Sagebrushes Are Growing Up Around The Forges Of The
Blacksmith Shops, And Lizards Bask On The Crumbling Walls.
While traveling southward from Austin down Big Smoky Valley, I noticed
a remarkably tall and imposing column, rising like a lone pine out of
the sagebrush on the edge of a dry gulch.
This proved to be a
smokestack of solid masonry. It seemed strangely out of place in the
desert, as if it had been transported entire from the heart of some
noisy manufacturing town and left here by mistake. I learned
afterwards that it belonged to a set of furnaces that were build by a
New York company to smelt ore that never was found. The tools of the
workmen are still lying in place beside the furnaces, as if dropped in
some sudden Indian or earthquake panic and never afterwards handled.

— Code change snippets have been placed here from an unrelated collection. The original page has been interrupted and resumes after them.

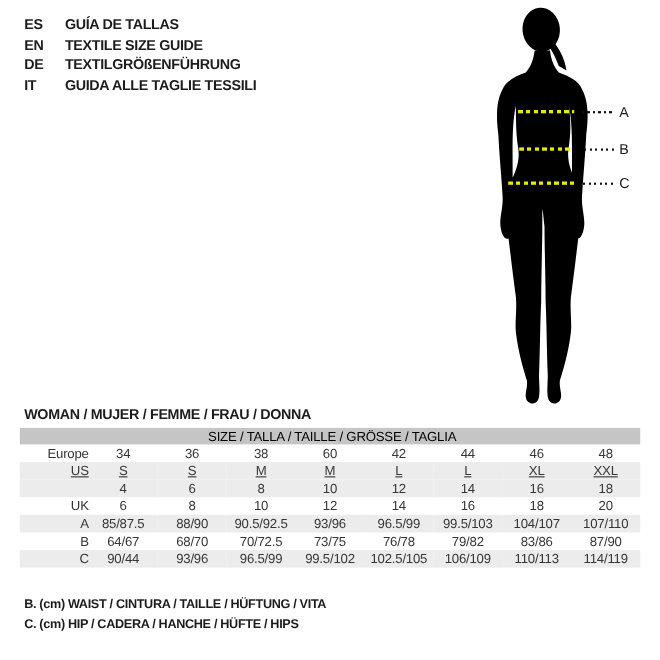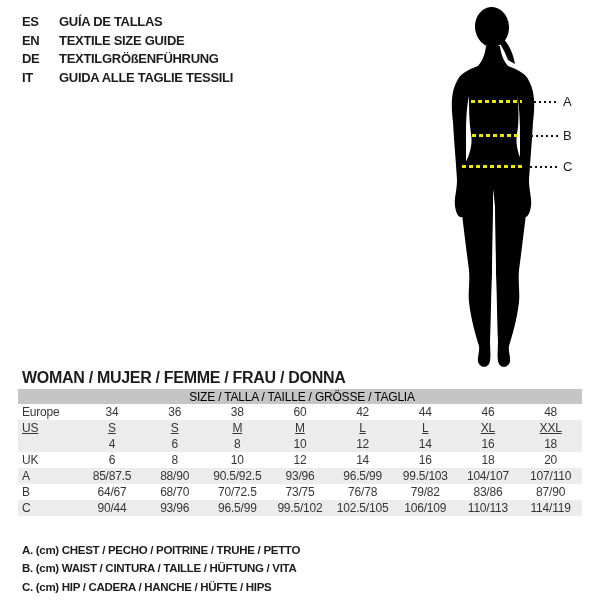--- a/index.html
+++ b/index.html
@@ -21,30 +21,30 @@
   .m-a-line{left:471px;top:100px;width:51px;}
   .m-a-dots{left:529px;top:101px;width:30px;}
   .m-a-label{left:563px;top:94px;}
   .m-b-line{left:472px;top:134px;width:47px;}
   .m-b-dots{left:531px;top:135px;width:28px;}
   .m-b-label{left:563px;top:128px;}
   .m-c-line{left:462px;top:165px;width:63px;}
   .m-c-dots{left:530px;top:166px;width:29px;}
   .m-c-label{left:563px;top:159px;}
   
-  .section-title{position:absolute;left:22px;top:369px;font-size:16px;
+  .section-title{position:absolute;left:22px;top:369px;font-size:13px;
     font-weight:bold;color:#1c1c1c;letter-spacing:-0.3px;}
   
   .size-table{position:absolute;left:18px;top:389px;width:564px;
     border-collapse:collapse;table-layout:fixed;font-size:12px;color:#363636;
     letter-spacing:-0.2px;}
   .size-table th{font-weight:normal;text-align:center;height:15px;
     padding:0 0 0 4px;color:#000000;}
   .size-table td{height:16px;padding:0;text-align:center;font-weight:normal;}
-  .size-table td.rowlabel{text-align:left;padding-left:4px;width:80px;}
+  .size-table td.rowlabel{text-align:right;padding-left:4px;width:80px;}
   
   .legend{position:absolute;left:22px;top:541px;}
   .legend-row{font-size:11.5px;font-weight:bold;color:#1c1c1c;
     line-height:18.4px;letter-spacing:-0.3px;}
 </style>
 </head>
 <body>
 
 <div class="lang-block">
     <div class="lang-row">
@@ -214,16 +214,15 @@
         <td>99.5/102</td>
         <td>102.5/105</td>
         <td>106/109</td>
         <td>110/113</td>
         <td>114/119</td>
       </tr>
     </tbody>
 </table>
 
 <div class="legend">
-    <div class="legend-row">A. (cm) CHEST / PECHO / POITRINE / TRUHE / PETTO</div>
     <div class="legend-row">B. (cm) WAIST / CINTURA / TAILLE / HÜFTUNG / VITA</div>
     <div class="legend-row">C. (cm) HIP / CADERA / HANCHE / HÜFTE / HIPS</div>
   </div>
 
 </body></html>

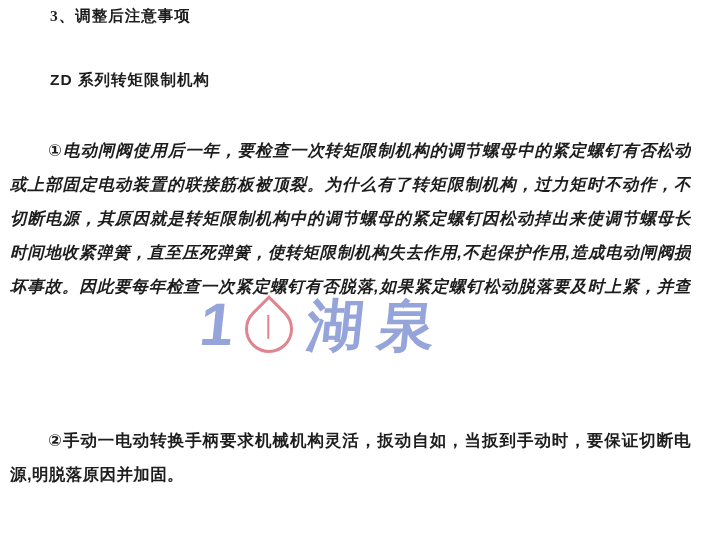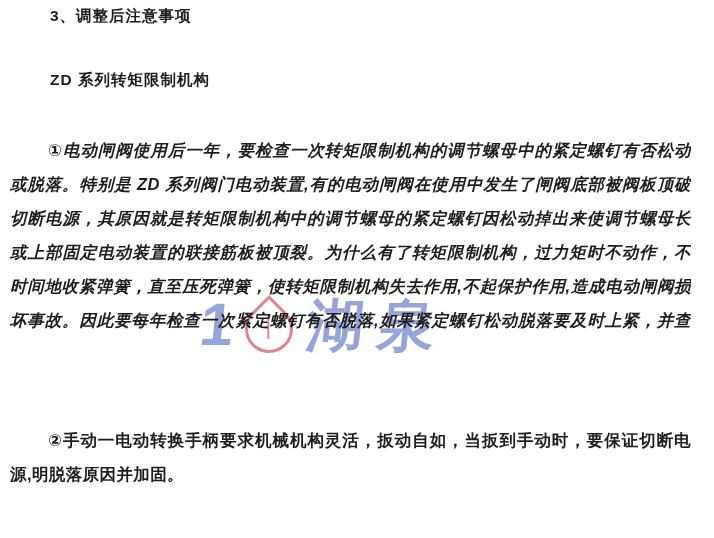--- a/index.html
+++ b/index.html
@@ -19,21 +19,21 @@
   .heading {
     position: absolute;
     left: 50px;
     font-size: 15.5px;
     font-weight: bold;
     line-height: 22px;
     letter-spacing: 1px;
     z-index: 2;
     white-space: nowrap;
   }
-  #heading-1 { top: 5px; }
+  #heading-1 { top: 5px; font-family: Liberation Serif, serif; }
   #heading-2 { top: 69px; }
   .para {
     position: absolute;
     left: 10px;
     width: 681px;
     z-index: 2;
   }
   #para-1 { top: 133px; font-style: italic; }
   #para-2 { top: 403px; margin-top: 20px; }
   #para-3 { top: 503px; }
@@ -111,23 +111,22 @@
     <span class="wm-numeral">1</span>
     <span class="wm-drop"></span>
     <span class="wm-brand">湖泉</span>
   </div>
 
   <div id="heading-1" class="heading">3、调整后注意事项</div>
   <div id="heading-2" class="heading">ZD 系列转矩限制机构</div>
 
   <div id="para-1" class="para">
     <div class="line first fill">①电动闸阀使用后一年，要检查一次转矩限制机构的调节螺母中的紧定螺钉有否松动</div>
-    <div class="line fill">或脱落。特别是 ZD 系列阀门电动装置,有的电动闸阀在使用中发生了闸阀底部被阀板顶破</div>
+    <div class="line fill">或上部固定电动装置的联接筋板被顶裂。为什么有了转矩限制机构，过力矩时不动作，不</div>
     <div class="line fill">切断电源，其原因就是转矩限制机构中的调节螺母的紧定螺钉因松动掉出来使调节螺母长</div>
-    <div class="line fill">或上部固定电动装置的联接筋板被顶裂。为什么有了转矩限制机构，过力矩时不动作，不</div>
     <div class="line fill">时间地收紧弹簧，直至压死弹簧，使转矩限制机构失去作用,不起保护作用,造成电动闸阀损</div>
     <div class="line fill">坏事故。因此要每年检查一次紧定螺钉有否脱落,如果紧定螺钉松动脱落要及时上紧，并查</div>
   </div>
 
   <div id="para-2" class="para">
     <div class="line first fill">②手动一电动转换手柄要求机械机构灵活，扳动自如，当扳到手动时，要保证切断电</div>
     <div class="line">源,明脱落原因并加固。</div>
   </div>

These imposing ruins, together with the desolate town, lying a quarter
of a mile to the northward, present a most vivid picture of wasted
effort. Coyotes now wander unmolested through the brushy streets, and
of all the busy throng that so lavishly spent their time and money
here only one man remains - a lone bachelor with one suspender.
Mining discoveries and progress, retrogression and decay, seem to have
been crowded more closely against each other here than on any other
portion of the globe. Some one of the band of adventurous prospectors
who came from the exhausted placers of California would discover some
rich ore - how much or little mattered not at first.